Ainda não percebo porque tinha de me acontecer isto. Tinha o desejo e ansiava por uma moto há sensivelmente 10anos. A minha mãe nunca o permitiu apesar de ma poder comprar se quisesse. Sempre teve medo que me pudesse acontecer algo de mal. Agora que pude comprar uma moto, após praticamente um mês tenho um acidente. Pensei na minha mãe, nos receios dela. Pensei na minha companheira partida!!! Pensei em tanta coisa!!!

Tudo isto por causa da falta de respeito e civismo que muita gente tem. Tudo porque um inegrume não cumpriu as regras de transito, não deu cedência de passagem e meteu-se na minha faixa de rodagem.

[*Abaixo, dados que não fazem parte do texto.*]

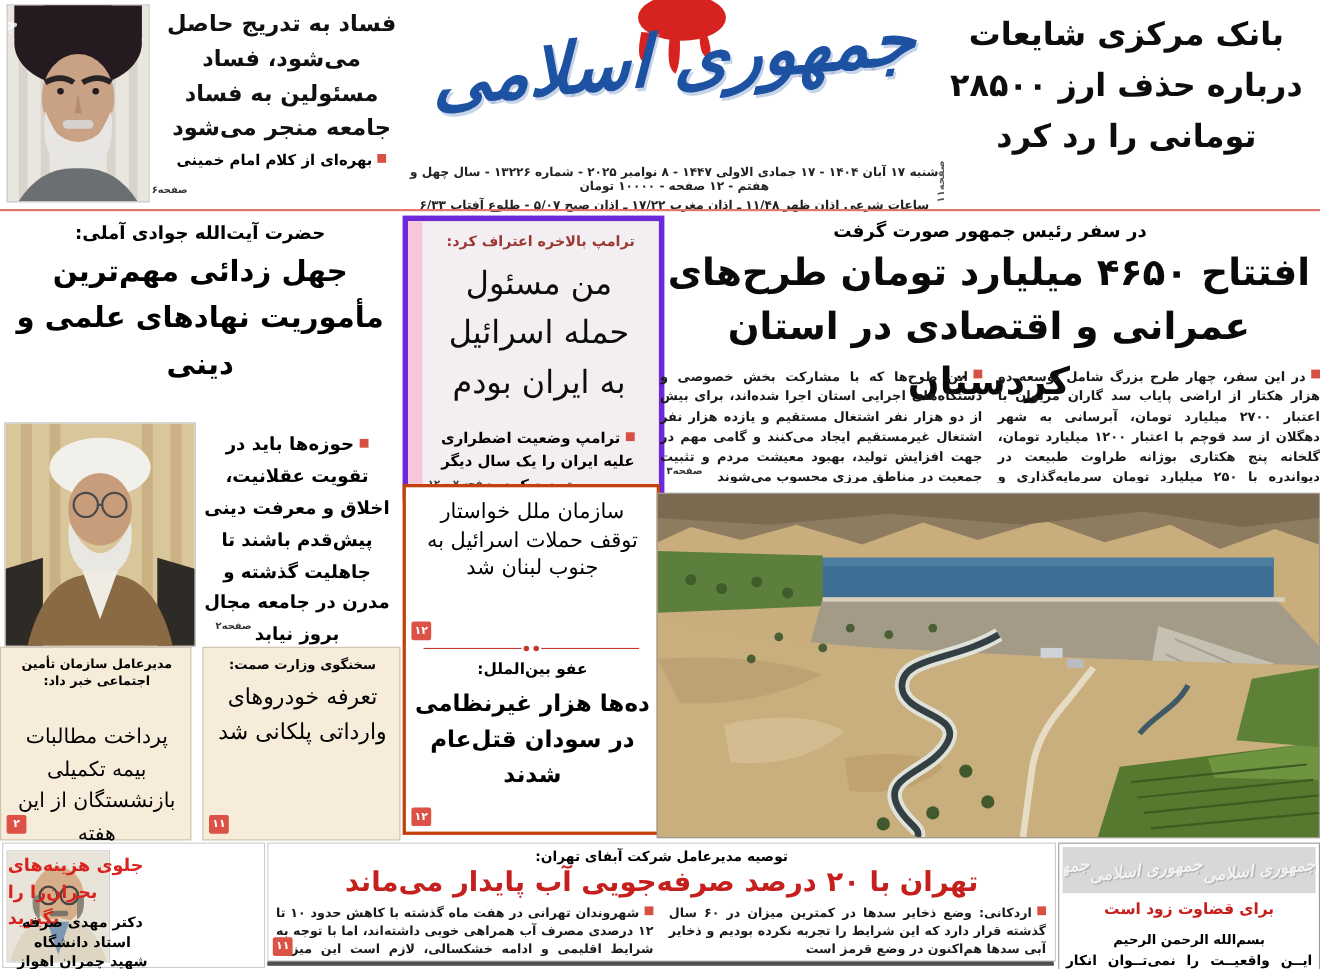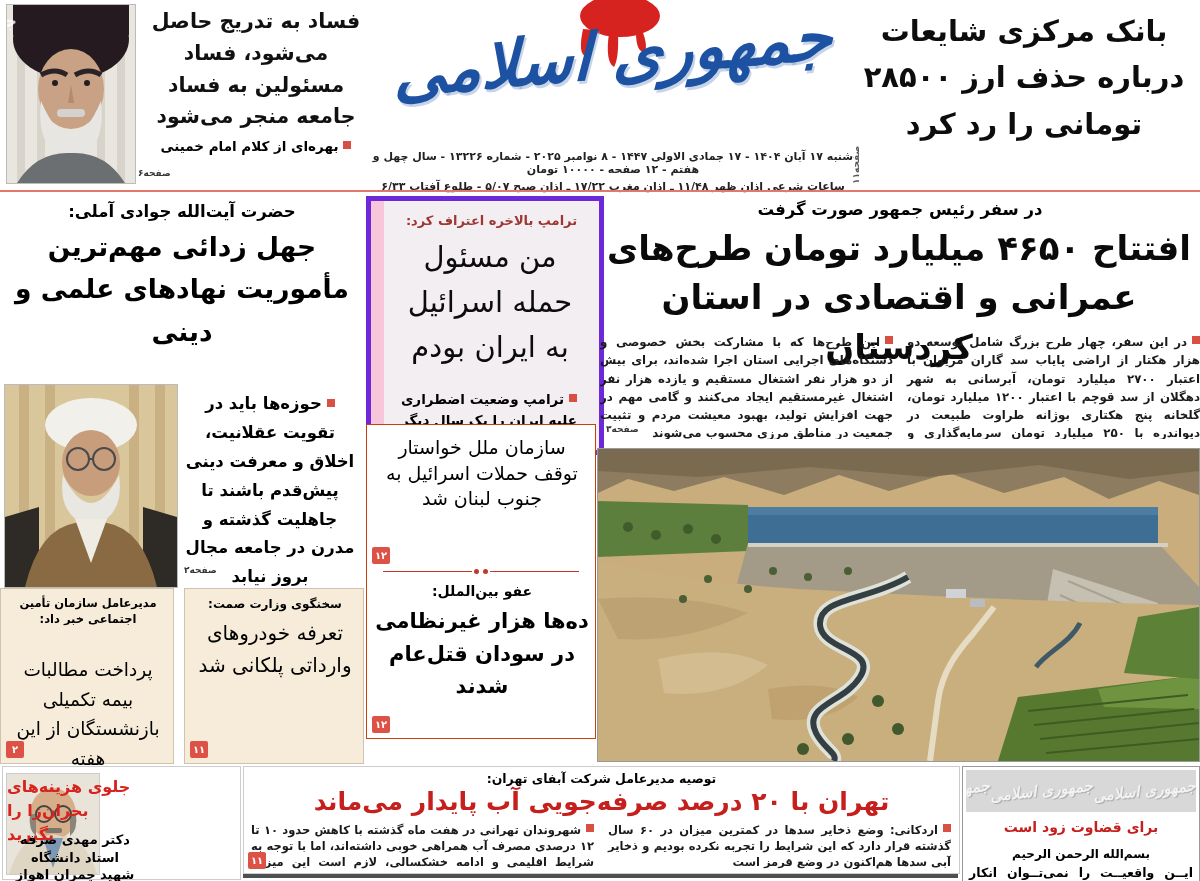--- a/index.html
+++ b/index.html
@@ -27,36 +27,36 @@
   #date2{font-size:11px;font-weight:bold;color:#222;margin-top:4px;letter-spacing:.5px;}
   #bank{left:852px;top:8px;width:344px;}
   #bank-head{font-size:29px;font-weight:800;line-height:1.6;color:#0d0d0d;}
   #bank-page{left:851px;top:184px;transform:rotate(-90deg);transform-origin:left top;color:#555;}
   #red-rule{left:0;top:190px;width:1200px;height:2px;background:#e4766b;}
   
   #javadi-kicker{left:10px;top:202px;width:344px;font-size:16.5px;font-weight:800;}
   #javadi-head{left:6px;top:226px;width:352px;font-size:26.5px;font-weight:900;line-height:1.6;}
   #javadi-photo{left:4px;top:384px;width:172px;height:202px;border:1px solid #bbb;}
   #javadi-quote{left:180px;top:390px;width:180px;font-size:16.5px;font-weight:800;line-height:1.75;text-align:center;}
-  #javadi-page{left:184px;top:565px;}
+  #javadi-page{left:196px;top:565px;}
   
   #trump-box{left:366px;top:196px;width:228px;height:249px;background:#f2eef1;border:5px solid #6d28d9;}
   #trump-strip{position:absolute;left:0;top:0;width:13px;height:100%;background:#f7c6da;}
   #trump-kicker{position:absolute;right:10px;top:12px;width:195px;text-align:center;font-size:13px;font-weight:800;color:#9c3733;}
   #trump-head{position:absolute;right:14px;top:34px;width:190px;text-align:center;font-size:29px;font-weight:400;line-height:1.55;color:#0c0c0c;}
   #trump-deck{position:absolute;right:20px;top:188px;width:180px;text-align:center;font-size:13.5px;font-weight:800;line-height:1.55;}
   #trump-page{position:absolute;left:18px;bottom:4px;}
   
   #main-kicker{left:600px;top:200px;width:600px;font-size:16.5px;font-weight:800;}
   #main-head{left:598px;top:224px;width:602px;font-size:34px;font-weight:900;line-height:1.45;color:#0a0a0a;}
   #main-cols{left:600px;top:333px;width:600px;height:106px;display:flex;gap:14px;overflow:hidden;}
   .mcol{width:293px;font-size:11.8px;font-weight:700;line-height:1.55;color:#1a1a1a;}
   #main-page{left:606px;top:424px;}
   
-  #mid-col{left:366px;top:424px;width:228px;height:313px;border:1px solid #c2410c;background:#fff;}
+  #mid-col{left:366px;top:440px;width:228px;height:313px;border:3px solid #c2410c;background:#fff;}
   #un-head{position:absolute;right:8px;top:10px;width:210px;text-align:center;font-size:19px;font-weight:500;line-height:1.35;}
   #un-badge{left:5px;top:122px;}
   #mid-div{position:absolute;left:16px;right:16px;top:144px;display:flex;align-items:center;}
   .divline{flex:1;height:1.5px;background:#c0392b;}
   .divdot{width:5px;height:5px;border-radius:50%;background:#c0392b;margin:0 2px;}
   #sudan-kicker{position:absolute;right:8px;top:158px;width:210px;text-align:center;font-size:14px;font-weight:800;}
   #sudan-head{position:absolute;right:6px;top:180px;width:214px;text-align:center;font-size:21px;font-weight:900;line-height:1.55;}
   #sudan-badge{left:5px;bottom:5px;}
   
   .cream{background:#f6ecd9;border:1px solid #cfc4ab;}

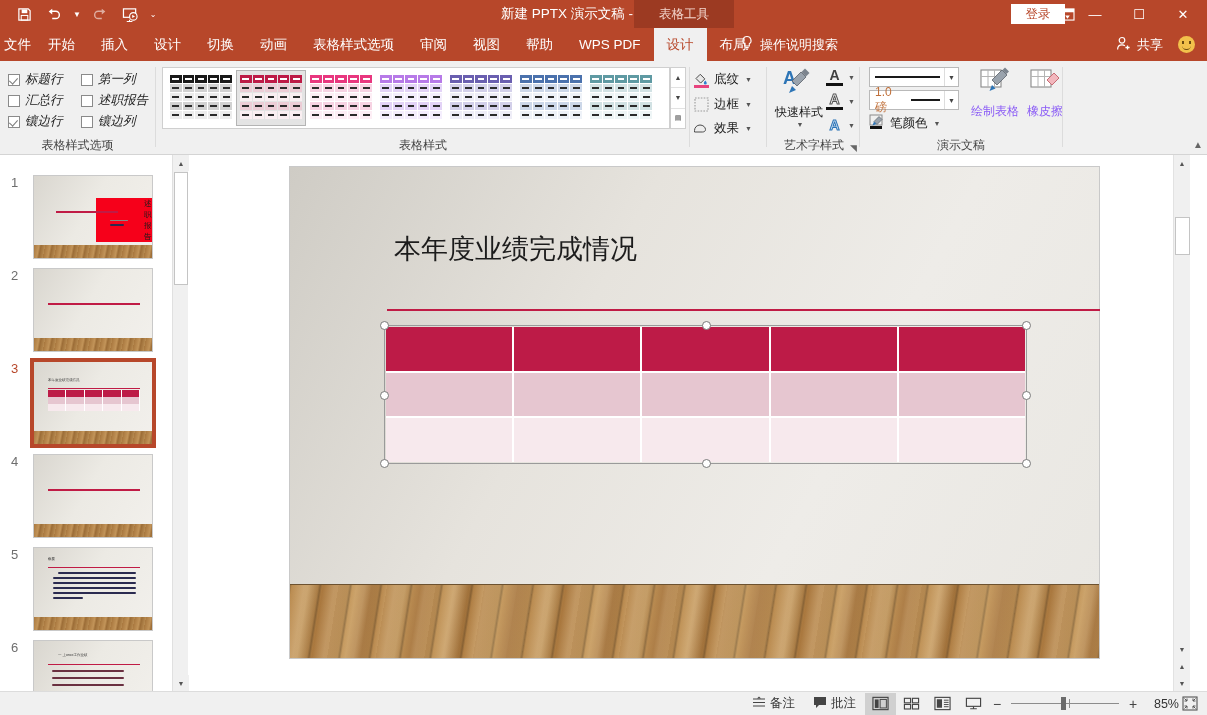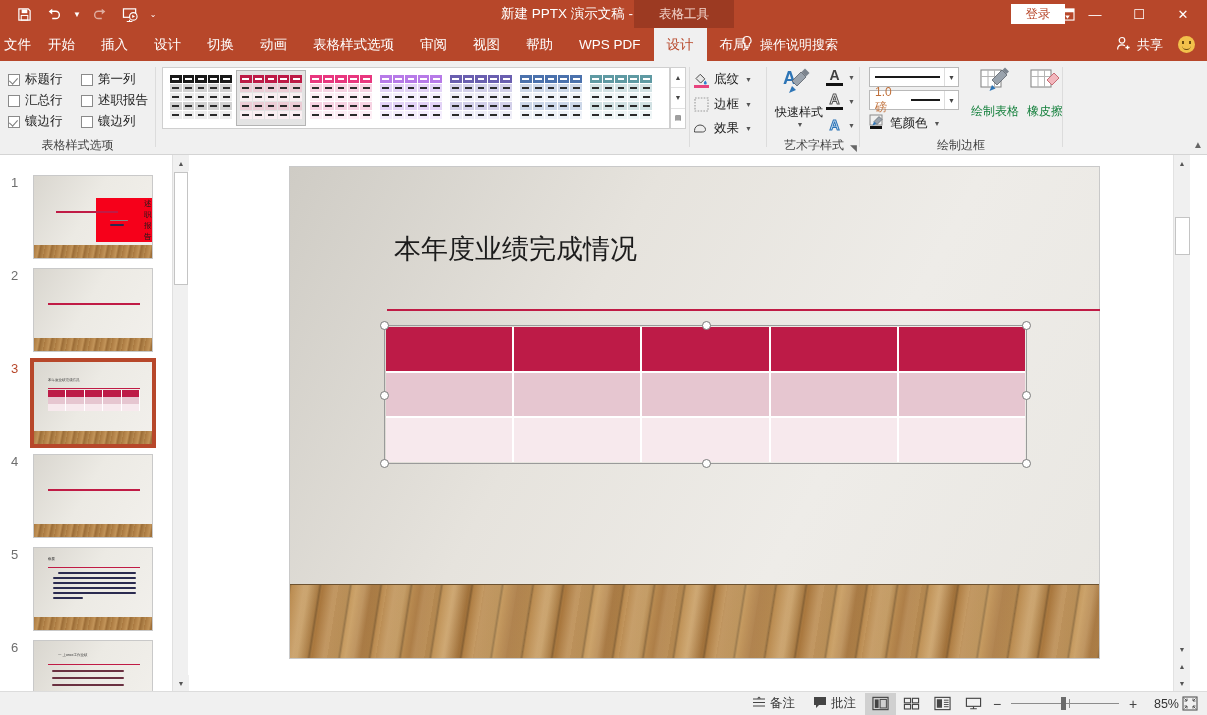--- a/index.html
+++ b/index.html
@@ -90,21 +90,21 @@
   .rgroup { position: absolute; top: 0; height: 94px; }
   .rgroup-label {
     position: absolute; bottom: 1px; left: 0; width: 100%;
     text-align: center; font-size: 12px; color: #444;
   }
   .rsep { position: absolute; top: 6px; width: 1px; height: 80px; background: #dcdcdc; }
 
   
   .g-opts { left: 0; width: 155px; }
   .optgrid { position: absolute; left: 8px; top: 8px; width: 146px; }
-  .optrow { display: flex; height: 21px; align-items: center; }
+  .optrow { display: flex; height: 21px; align-items: center; font-style: italic; }
   .optcell { display: flex; align-items: center; width: 73px; }
   .cb {
     width: 12px; height: 12px; border: 1px solid #8a8a8a; background: #fff;
     margin-right: 5px; position: relative; flex: none;
   }
   .cb.checked::after {
     content: ""; position: absolute; left: 2px; top: 1px; width: 4px; height: 7px;
     border: solid #7b7b7b; border-width: 0 1.6px 1.6px 0; transform: rotate(42deg);
   }
   .optlabel { font-size: 12.5px; color: #1a1a1a; white-space: nowrap; }
@@ -175,21 +175,21 @@
     align-items: center; justify-content: center; font-size: 7px; color: #444;
     margin-left: auto;
   }
   .pen-color {
     position: absolute; left: 8px; top: 53px; display: flex; align-items: center;
     gap: 4px; font-size: 12.5px; color: #1a1a1a;
   }
   .bigbtn {
     position: absolute; top: 6px; width: 52px; text-align: center;
   }
-  .bigbtn .lbl { font-size: 12px; color: #15803d; margin-top: 2px; }
+  .bigbtn .lbl { font-size: 12px; color: #8b5cf6; margin-top: 2px; }
   .ribbon-collapse {
     position: absolute; right: 4px; bottom: 4px; font-size: 10px; color: #666;
   }
 
   
   .workspace {
     position: absolute; left: 0; top: 155px; width: 1207px; height: 536px;
     background: #ffffff;
   }
   .thumbpane {
@@ -1065,20 +1065,21 @@
                 </div>
               </div>
             </div>
           </div>
         </div>
       <div class="galbtns">
         <div class="galbtn">▲</div>
         <div class="galbtn">▼</div>
         <div class="galbtn">▤</div>
       </div>
+      <div class="rgroup-label">表格样式</div>
     </div>
     <div class="rsep" style="left:689px;"></div>
 
     <div class="rgroup g-sbe">
       <div class="sbe-item" style="top:6px;">
         <span class="ic">
           <svg width="16" height="16" viewBox="0 0 16 16">
               <path d="M3 7.5l4.2-4.2 4.6 4.6-4.2 4.2z" fill="#e8e8e8" stroke="#4a4a4a" stroke-width="1"></path>
               <path d="M12.3 9.4c.9 1.2 1.5 2 1.5 2.7a1.5 1.5 0 01-3 0c0-.7.6-1.5 1.5-2.7z" fill="#2f7fd1"></path>
             </svg>
@@ -1177,21 +1178,21 @@
       <div class="bigbtn" style="left:158px;">
         <span>
           <svg width="34" height="30" viewBox="0 0 34 30">
               <rect x="3" y="3" width="20" height="17" fill="#fff" stroke="#8a8a8a" stroke-width="1.1"></rect>
               <path d="M3 9.5h20M10 3v17M16.5 3v17" stroke="#b4b4b4" stroke-width="1"></path>
               <path d="M19 13l7-7 5 5-7 7z" fill="#f2b7bd" stroke="#c76b74" stroke-width="1"></path>
             </svg>
         </span>
         <div class="lbl">橡皮擦</div>
       </div>
-      <div class="rgroup-label">绘制边框</div>
+      <div class="rgroup-label">演示文稿</div>
     </div>
     <div class="rsep" style="left:1062px;"></div>
     <div class="ribbon-collapse">▲</div>
   </div>
 
   <div class="workspace">
 
     <div class="thumbpane">
 
       <div class="slide-item" style="top:20px;">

Hoje em dia, e particulando o andar de moto vejo que nem é conosco que temos de ter o máximo cuidado, mas sim com os outros. Temos de ter a atenção redobrada. Eu conduzo com prudência, por mim isto não tinha acontecido, mas eu não posso adivinhar em relação aos outros

No Hospital apareceu um agente para me fazer o teste de alcoolémia e entregar um papel para eu relatar o sucedido.
À tarde fui entregar esse papel preenchido. Mas as coisas más não pararam por aqui, quando vou para estacionar o carro para ir entregar o papel uma senhora recua com o carro e bate na frente do meu. Nem sei o que me passou pela cabeça, mas coisa boa não foi. Felizmente foi só um toque e não fez nada.

Agora é esperar pelo auto da polícia e seguradoras.

Resumidamente, acho que foi um dia para esquecer e eu nem devia ter saído de casa.